My daughter M stayed home from school today.
I’m pretty sure her immune system caved in the aftermath of Texas-wide high stakes standardized testing. It appears that M has more in common with me than just our tendency towards perfectionism and gift of the gab. During high school and college, I invariably started running a fever immediately after that last of my final exams, having seemingly exhausted all my immune energies. I did the same after completing my Masters thesis.
Even though both my daughters are excellent test-takers, and have aced all their practice tests, the general atmosphere of stress got the better of M. My daughters reported that in the past children have been sent home the day before the tests, after throwing up from the stress.
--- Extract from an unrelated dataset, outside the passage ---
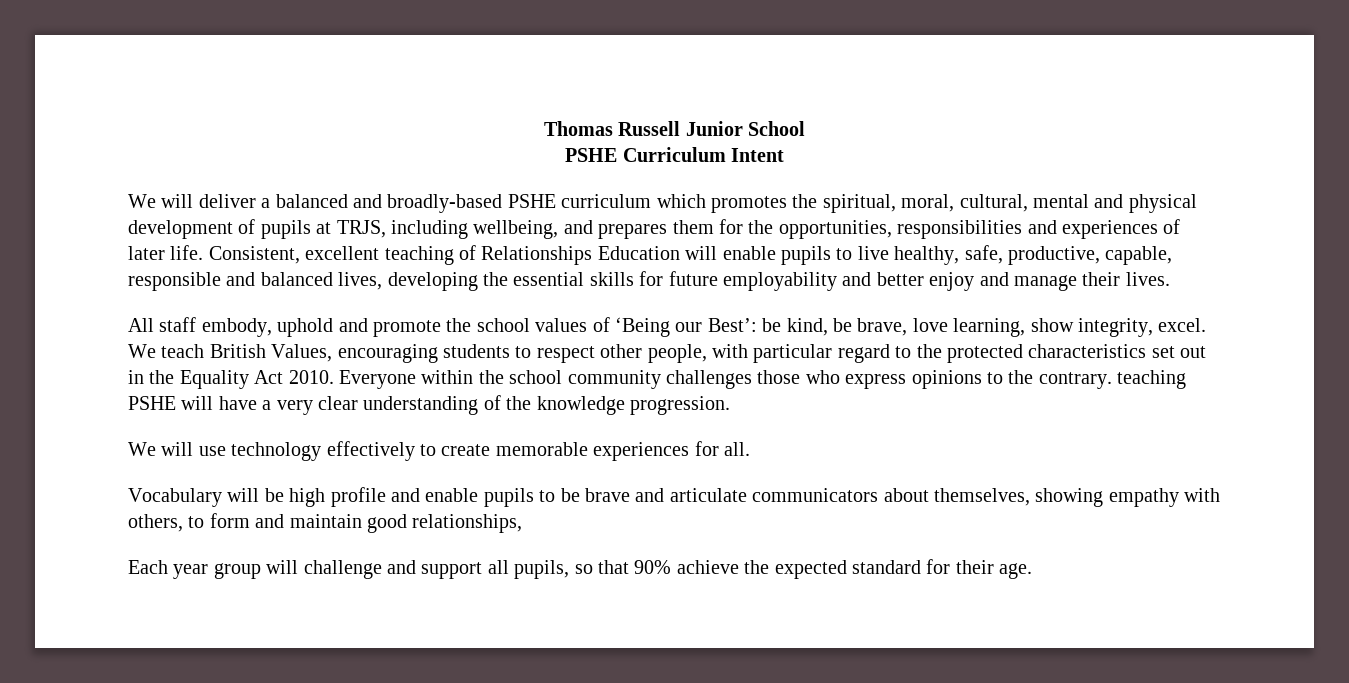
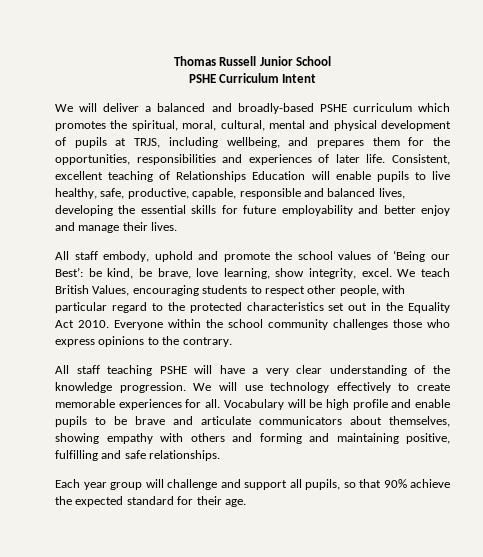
- Everyone within the school community challenges those who express opinions to the contrary. teaching PSHE will have a very clear understanding of the knowledge progression.
- We will use technology effectively to create memorable experiences for all.
- Vocabulary will be high profile and enable pupils to be brave and articulate communicators about themselves, showing empathy with others, to form and maintain good relationships,
+ Everyone within the school community challenges those who express opinions to the contrary.
+ All staff teaching PSHE will have a very clear understanding of the knowledge progression. We will use technology effectively to create memorable experiences for all. Vocabulary will be high profile and enable pupils to be brave and articulate communicators about themselves, showing empathy with others and forming and maintaining positive, fulfilling and safe relationships.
As M wisely noted, when reporting to me that science and social studies were tabled in the run-up to these math and reading tests, “The STAAR is just getting in the way of my learning.” I’ve been looking forward to these tests being over so that the teachers can get back to teaching.
M woke herself up coughing on Saturday morning, following a delightful school field trip we attended the day before. She was most pathetic, but perked up over the next few hours once she had a good breakfast and plenty of fluids. She seemed well enough to attend her best friend’s birthday party that afternoon, but come bedtime, she was warm to the touch and complaining of aching limbs.
On Sunday, the cough continued and was joined by a runny nose. Although the fever stayed away, the headache she complained of in the evening made me decide to keep her home on Monday. Her twin J asked if she could stay home to care for her sister and I responded with a straightforward, “No.” Both J and I had runny noses, although Austin allergies could have very well been to blame. We got into a rather detailed conversation about the nonspecific immune system, which I enjoyed thoroughly. J complained of no other symptoms….
Then morning came. I asked J to get ready for school. She brushed her teeth and then remembered that M would be staying home. I saw the realization dawn on her face and she suddenly got very pale.
“I don’t feel good, Mommy. I have a headache and an everything ache and I think I have a fever.”
I checked J and felt nothing approaching a fever.
“But I’m sick, Mommy. I’m queasy. I don’t think I should go to school.”
I told J that if she continued to feel ill, she could ask to see the school nurse, who would call me if she needed to come home. I was quite certain, though, that her queasiness was more to do with being without her sister than fighting off a microbe. After all, it was she who felt most strongly that she needed to be in the same classroom as her twin.
“But mom,” she explained, quite patiently, “the nurse will only send me home if I have a fever. What if I need to come home with no fever?”
Against the protestations of the usually very reasonable J, I loaded both girls in the car to go to school. M sensibly suggested that we switch their booster locations so that J would be able to exit the car in the school drop-off lane without having to climb over her sister. For entirety of our short drive, J attempted to illustrate how genuinely ill she was, coughing dramatically and clutching her belly. I told her that I was completely convinced that both she and I were fighting off whatever had rendered M unwell, but that our immune systems were up to the task.
I was struck by the contrast between this and M’s reaction to J staying home sick earlier in the school year. M was concerned about her sister, of course, but it never occurred to her to miss school. She certainly didn’t feel ill at the thought.
As soon as we got home, M headed to the bathroom. She washed her hands and opened that door saying, “Hey J! Let’s play Webkinz…. Oh. I forgot.” She was able to laugh at her own forgetfulness. She and I spent much of the morning playing pretend with my “grandchildren”.
M didn’t mention J again until after lunchtime, when she asked how many hours it had been since we dropped her off. When we picked J up from school, I asked her how she’d felt. She said that around 1 pm she had developed a headache and gone to see the nurse, who had told her she had no fever and recommended a good night’s sleep. J’s symptoms could very well be entirely physical, but I suspect a strong emotional component to them.
In the car, on the way home, the girls exchanged notes about their days. J told M that science was back on the menu at school and that they were working on the life cycle. M was disappointed to had missed the lesson. J had picked up M’s homework and was glad to report that they didn’t need to write a reading summary this week. M was disappointed. She loves homework and gave herself some today while she was home with me.
M told J about her day, and noted that she couldn’t find her tiny stuffed hippo, Oliver, anywhere. “Bad parenting!” J responded with a giggle. Oliver was located minutes after our return home, after I insisted that the girls’ dirty clothes make it inside, rather than in the general vicinity of, the laundry basket.
Today reminded me of the time when J, home with an ear infection around 6 months old, cried inconsolably for hours. I was convinced that she’d ruptured her eardrum, but the doctor saw evidence of nothing beyond run-of-the-mill ear infection. As soon as I picked M up from daycare, where I’d taken her to be able to focus on J, J calmed down. She had been missing her sister, not crying from pain.
J is very protective of her sister, at least when they’re not arguing. M adores J, but sees no reason to mother her, instead projecting her maternal instincts on her stuffed toys. Identical they may be, but their relationship isn’t particularly symmetrical. I don’t think it needs to be.
How do your twins react to being apart?